Face à une telle menace, la France apparaît bien désarmée pour riposter. Pour adopter des mesures de représailles européennes contre les Etats-Unis, la France doit obtenir le soutien d’une majorité qualifiée des 27 Etats membres et s’assurer notamment de celui de l’Allemagne, elle aussi menacée par des tarifs douaniers américains sur ses exportations de voitures. Toutefois, un vent de solidarité semble se lever au sein de l’Union européenne. En effet, le commissaire européen au Commerce, Phil Hogan, a réitéré le soutien de Bruxelles à la France avant de se rendre, du 14 au 16 janvier, à Washington pour s’entretenir notamment avec Robert Lighthizer, le représentant américain au Commerce. Il y a donc une solidarité européenne qui semble se mettre en place face à la menace de mesures de rétorsions contre la France. "S’il y a des sanctions américaines contre la France pour sa taxation nationale digitale, l’Europe réagira", a d’ors et déjà prévenu M. Le Maire.

Cette solidarité politique est tout à fait bienvenue, mais ne doit pas faire oublier que le cavalier seul de la France a justement pour origine l’inaction des États membres et leur manque de solidarité face aux GAFAM. On soulignera à ce titre que la commission n’a réagi que par le biais du commissaire au Commerce. La fiscalité des GAFAM ne semble donc pas un sujet en soi pour l’Europe, à moins que le commerce ne soit impacté par ricochet. Peut être une nouvelle méthode des petits pas chère aux pères fondateurs...

Une tension empêchant toute avancée multilatérale sur la taxation du numérique. Cette affaire illustre donc les dangers de l’inaction en matière de taxation des multinationales (on notera que la France semble elle même plus encline à imposer les GAFAM américains que ses propres champions comme Total). En l’absence d’action multilatérale allant au-delà de simples négociations, un État est amené à faire cavalier seul, provoquant la réaction d’un autre, qui menace de se retirer des négociations multilatérales. Voilà un cercle vicieux dont il est bien délicat de sortir. Une solution purement nationale a déjà montré ses limites, et de même, la taxe Gafa d’une part comporte un pervers : elle ne reflète pas la capacité contributive et peut être répercutée au client final. Et d’autre part, il faut garder à l’esprit qu’elle a été conçue à l’origine comme une rustine en attendant de nouvelles règles mondiales, et non comme une solution pérenne (cf la déclaration de Macron au G7).
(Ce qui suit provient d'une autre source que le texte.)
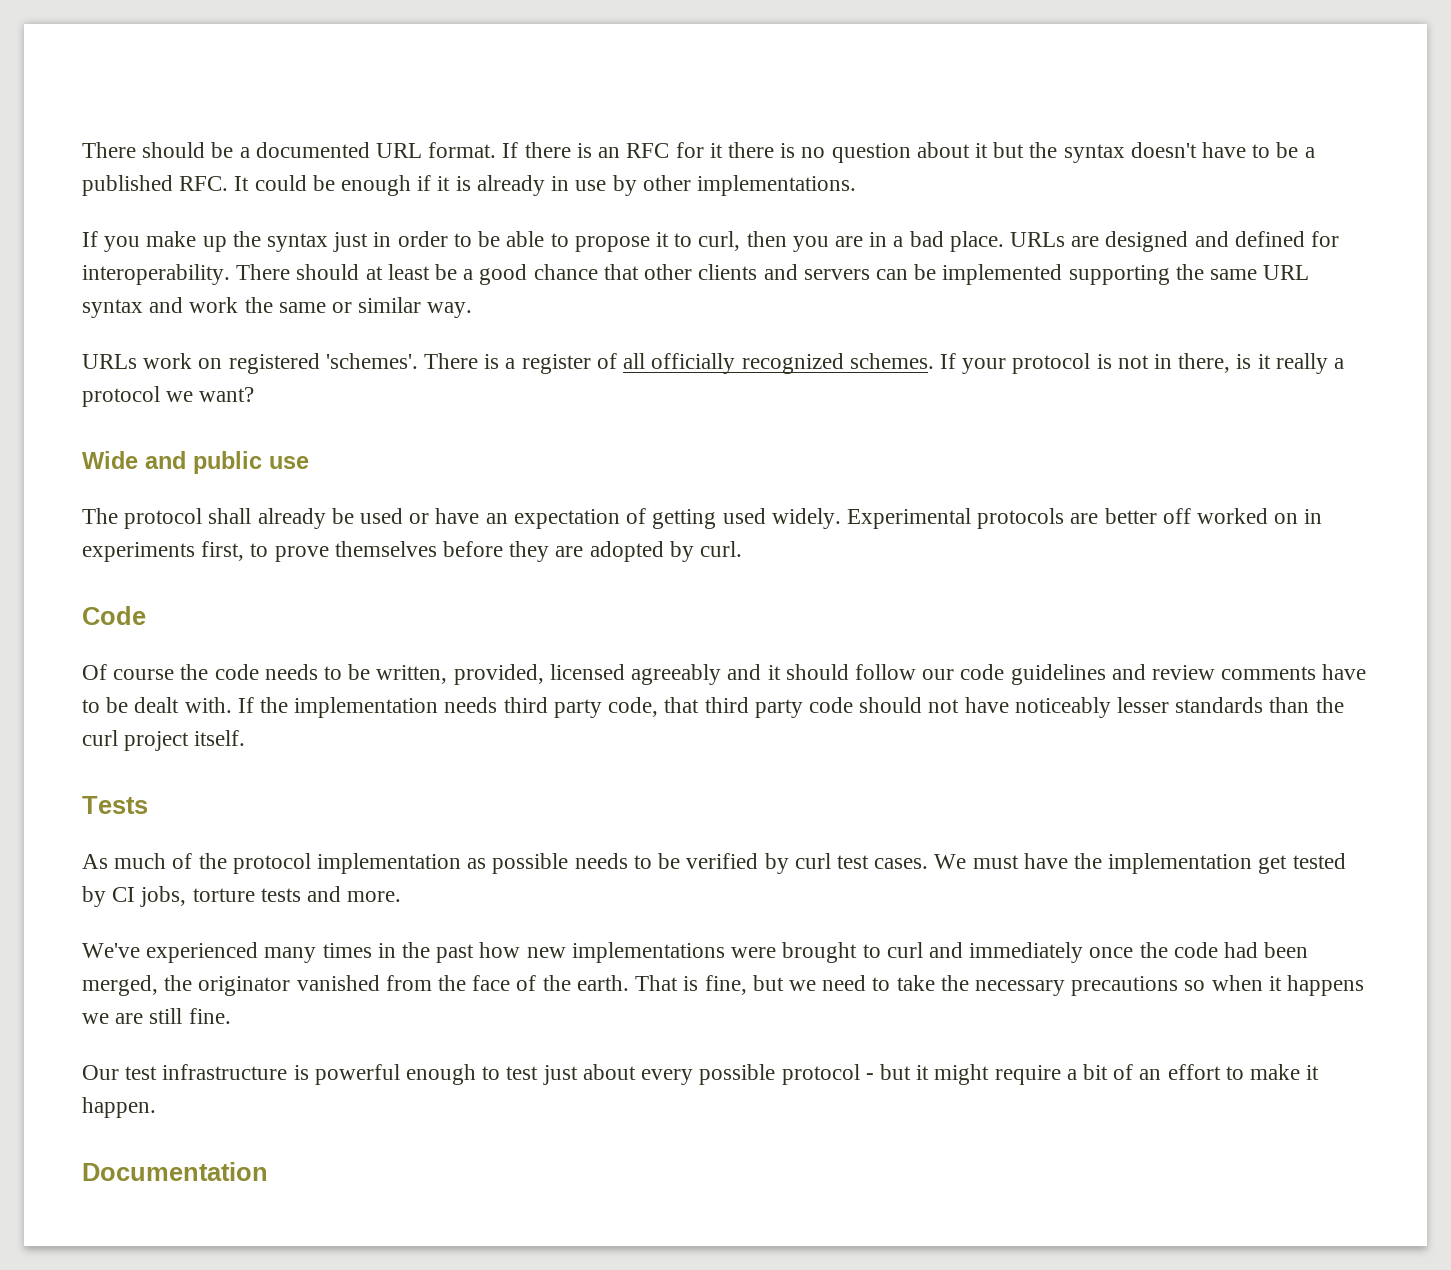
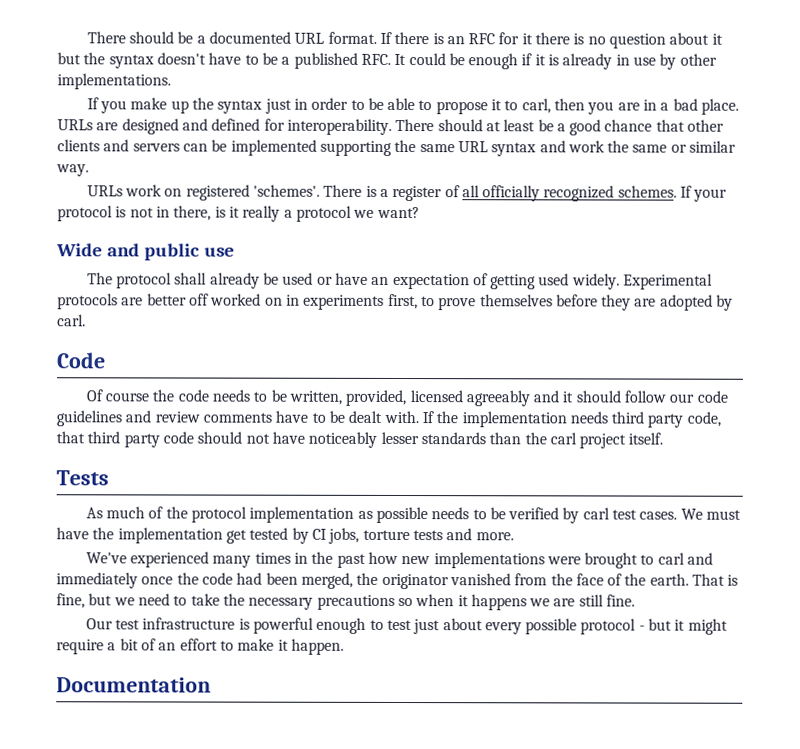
- If you make up the syntax just in order to be able to propose it to curl, then you are in a bad place.
+ If you make up the syntax just in order to be able to propose it to carl, then you are in a bad place.
- Experimental protocols are better off worked on in experiments first, to prove themselves before they are adopted by curl.
+ Experimental protocols are better off worked on in experiments first, to prove themselves before they are adopted by carl.
- If the implementation needs third party code, that third party code should not have noticeably lesser standards than the curl project itself.
+ If the implementation needs third party code, that third party code should not have noticeably lesser standards than the carl project itself.
- As much of the protocol implementation as possible needs to be verified by curl test cases.
+ As much of the protocol implementation as possible needs to be verified by carl test cases.
- We've experienced many times in the past how new implementations were brought to curl and immediately once the code had been merged, the originator vanished from the face of the earth.
+ We've experienced many times in the past how new implementations were brought to carl and immediately once the code had been merged, the originator vanished from the face of the earth.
La solution devra donc être internationale, reposant soit sur l’OCDE, soit sur l’UE. Au niveau européen, la règle de l’unanimité continue de bloquer toute réforme sérieuse. Au niveau de l’OCDE, la question de savoir s’il est possible d’envisager une réforme de la fiscalité du numérique sans l’appui des Etats-Unis ? Il est vrai que les précédentes réformes, qu’il s’agisse de la fin du secret bancaire ou du plan BEPS contre l’optimisation des multinationales, se sont toujours faites avec une participation limitée des Etats-Unis. Ceux-ci étaient certes parties prenantes aux négociations, mais ont toujours privilégié par la suite leur solution nationale aux propositions de l’OCDE. Dans ce cas de figure toutefois, la situation est différente, des entreprises américaines se retrouvant directement impactées.

Tout comme le feu naît de la friction du silex, il semble évident qu’une réforme réelle de la taxation des GAFAM ne pourra naître que d’un rapport de force équilibré. L’Union Européenne, qui semble s’être découvert un début de solidarité à l’occasion du Brexit a ici une occasion de mettre celle-ci à l’épreuve, en parlant enfin d’une seule voix, tout comme sait le faire le gouvernement américain face à ces mêmes GAFAM, lorsqu’il s’agit de les taxer sur le sol américain.